Generalized Correlation Regression for Disentangling Dependence in Clustered Data

Yibo Wang, Chenlei Leng, Cheng Yong Tang

公開日: 2025/9/1

Abstract

Clustered and longitudinal data are pervasive in scientific studies, from prenatal health programs to clinical trials and public health surveillance. Such data often involve non-Gaussian responses--including binary, categorical, and count outcomes--that exhibit complex correlation structures driven by multilevel clustering, covariates, over-dispersion, or zero inflation. Conventional approaches such as mixed-effects models and generalized estimating equations (GEEs) can capture some of these dependencies, but they are often too rigid or impose restrictive assumptions that limit interpretability and predictive performance. We investigate \emph{generalized correlation regression} (GCR), a unified framework that models correlations directly as functions of interpretable covariates while simultaneously estimating marginal means. By applying a generalized $z$-transformation, GCR guarantees valid correlation matrices, accommodates unbalanced cluster sizes, and flexibly incorporates covariates such as time, space, or group membership into the dependence structure.

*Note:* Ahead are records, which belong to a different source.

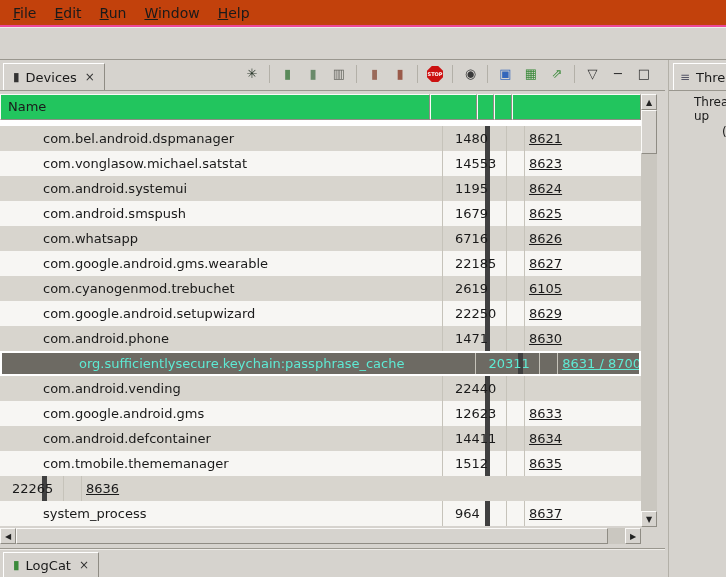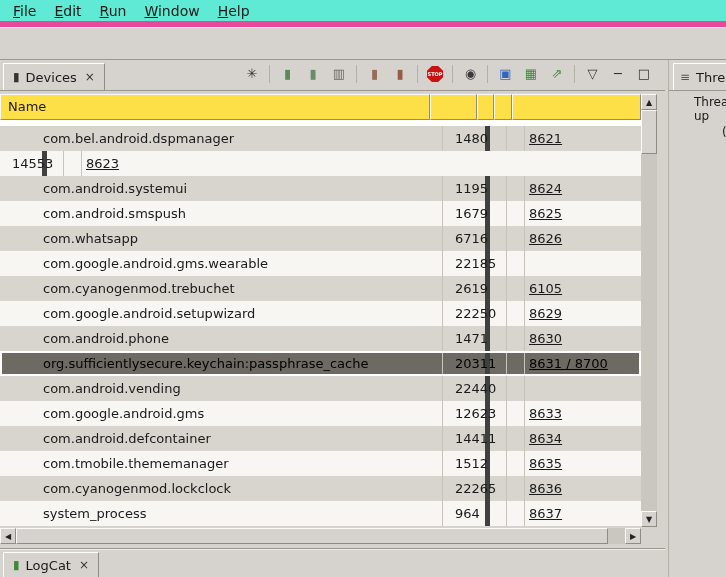--- a/index.html
+++ b/index.html
@@ -6,21 +6,21 @@
   html,body { width:726px; height:577px; overflow:hidden; }
   body {
     font-family:"DejaVu Sans", sans-serif;
     font-size:13px; color:#1a1a1a;
     background:#d6d3ce; position:relative;
   }
 
   
   .menubar {
     position:absolute; left:0; top:0; width:726px; height:27px;
-    background:#5eead4; border-bottom:6px solid #ec4899;
+    background:#c2410c; border-bottom:2px solid #ec4899;
     display:flex; align-items:center; padding-left:4px; gap:2px;
   }
   .menu-item {
     display:inline-block; padding:3px 9px; font-size:14px; cursor:default;
   }
   .menu-item::first-letter { text-decoration:underline; }
 
   
   .topbar {
     position:absolute; left:0; top:27px; width:726px; height:33px;
@@ -71,42 +71,42 @@
     background:#cc1111; color:#fff;
     clip-path:polygon(30% 0,70% 0,100% 30%,100% 70%,70% 100%,30% 100%,0 70%,0 30%);
     font-size:5px; font-weight:bold; line-height:16px; text-align:center; letter-spacing:0;
   }
 
   
   .tbl-header {
     position:absolute; left:0; top:34px; width:641px; height:26px; display:flex;
   }
   .hcell {
-    background:#fde047;
+    background:#22c55e;
     border-top:1px solid #fbfaf8; border-left:1px solid #fbfaf8;
     border-right:1px solid #8f8c84; border-bottom:1px solid #8f8c84;
     line-height:24px; padding-left:7px; font-size:13px; white-space:nowrap; overflow:hidden;
   }
   .h-name { width:430px; }
   .h-pid  { width:47px; }
   .h-a    { width:17px; }
   .h-b    { width:18px; }
   .h-port { flex:1; }
 
   .rows {
     position:absolute; left:0; top:60px; width:641px; height:406px;
     background:#ffffff; padding-top:6px; overflow:hidden;
   }
   .row { display:flex; height:25px; line-height:25px; cursor:default; }
   .row:nth-child(odd)  { background:#d8d5ce; }
   .row:nth-child(even) { background:#f7f6f3; }
   .row.selected {
-    background:#6d6a63; color:#000000;
+    background:#6d6a63; color:#5eead4;
     outline:2px solid #ffffff; outline-offset:-2px;
-    position:relative; z-index:2;
+    position:relative; z-index:2;padding-left:36px;
   }
   .cell { white-space:nowrap; overflow:visible; }
   .c-name { width:430px; padding-left:30px; border-right:1px solid #c6c3ba; overflow:hidden;margin-left:13px; }
   .c-pid  { width:47px; padding-left:12px; border-right:5px solid #404040; }
   .c-a    { width:17px; border-right:1px solid #c6c3ba; }
   .c-b    { width:18px; border-right:1px solid #c6c3ba; }
   .c-port { flex:1; padding-left:4px;text-decoration:underline; }
 
   
   .vscroll {
@@ -214,20 +214,21 @@
   <div class="rows" data-name="process-table">
 
   <div class="row" data-name="table-row">
       <div class="cell c-name" data-name="process-name">com.bel.android.dspmanager</div>
       <div class="cell c-pid" data-name="process-pid">1480</div>
       <div class="cell c-a" data-name="cell-spacer1"></div>
       <div class="cell c-b" data-name="cell-spacer2"></div>
       <div class="cell c-port" data-name="process-port">8621</div>
     </div>
       <div class="row" data-name="table-row">
+      <div class="cell c-name" data-name="process-name">com.vonglasow.michael.satstat</div>
       <div class="cell c-pid" data-name="process-pid">14553</div>
       <div class="cell c-a" data-name="cell-spacer1"></div>
       <div class="cell c-b" data-name="cell-spacer2"></div>
       <div class="cell c-port" data-name="process-port">8623</div>
     </div>
       <div class="row" data-name="table-row">
       <div class="cell c-name" data-name="process-name">com.android.systemui</div>
       <div class="cell c-pid" data-name="process-pid">1195</div>
       <div class="cell c-a" data-name="cell-spacer1"></div>
       <div class="cell c-b" data-name="cell-spacer2"></div>
@@ -245,20 +246,21 @@
       <div class="cell c-pid" data-name="process-pid">6716</div>
       <div class="cell c-a" data-name="cell-spacer1"></div>
       <div class="cell c-b" data-name="cell-spacer2"></div>
       <div class="cell c-port" data-name="process-port">8626</div>
     </div>
       <div class="row" data-name="table-row">
       <div class="cell c-name" data-name="process-name">com.google.android.gms.wearable</div>
       <div class="cell c-pid" data-name="process-pid">22185</div>
       <div class="cell c-a" data-name="cell-spacer1"></div>
       <div class="cell c-b" data-name="cell-spacer2"></div>
+      <div class="cell c-port" data-name="process-port">8627</div>
     </div>
       <div class="row" data-name="table-row">
       <div class="cell c-name" data-name="process-name">com.cyanogenmod.trebuchet</div>
       <div class="cell c-pid" data-name="process-pid">2619</div>
       <div class="cell c-a" data-name="cell-spacer1"></div>
       <div class="cell c-b" data-name="cell-spacer2"></div>
       <div class="cell c-port" data-name="process-port">6105</div>
     </div>
       <div class="row" data-name="table-row">
       <div class="cell c-name" data-name="process-name">com.google.android.setupwizard</div>
@@ -302,21 +304,20 @@
       <div class="cell c-port" data-name="process-port">8634</div>
     </div>
       <div class="row" data-name="table-row">
       <div class="cell c-name" data-name="process-name">com.tmobile.thememanager</div>
       <div class="cell c-pid" data-name="process-pid">1512</div>
       <div class="cell c-a" data-name="cell-spacer1"></div>
       <div class="cell c-b" data-name="cell-spacer2"></div>
       <div class="cell c-port" data-name="process-port">8635</div>
     </div>
       <div class="row" data-name="table-row">
-      <div class="cell c-name" data-name="process-name">com.cyanogenmod.lockclock</div>
       <div class="cell c-pid" data-name="process-pid">22265</div>
       <div class="cell c-a" data-name="cell-spacer1"></div>
       <div class="cell c-b" data-name="cell-spacer2"></div>
       <div class="cell c-port" data-name="process-port">8636</div>
     </div>
       <div class="row" data-name="table-row">
       <div class="cell c-name" data-name="process-name">system_process</div>
       <div class="cell c-pid" data-name="process-pid">964</div>
       <div class="cell c-a" data-name="cell-spacer1"></div>
       <div class="cell c-b" data-name="cell-spacer2"></div>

Through applications to modern prenatal care, a longitudinal toenail infection trial, and clustered health count data, we show that GCR not only achieves superior predictive performance over standard methods, but also reveals family-, community-, and individual-level drivers of dependence that are obscured under conventional modeling. These results demonstrate the broad applied value of GCR for analyzing binary, count, and categorical data in clustered and longitudinal settings.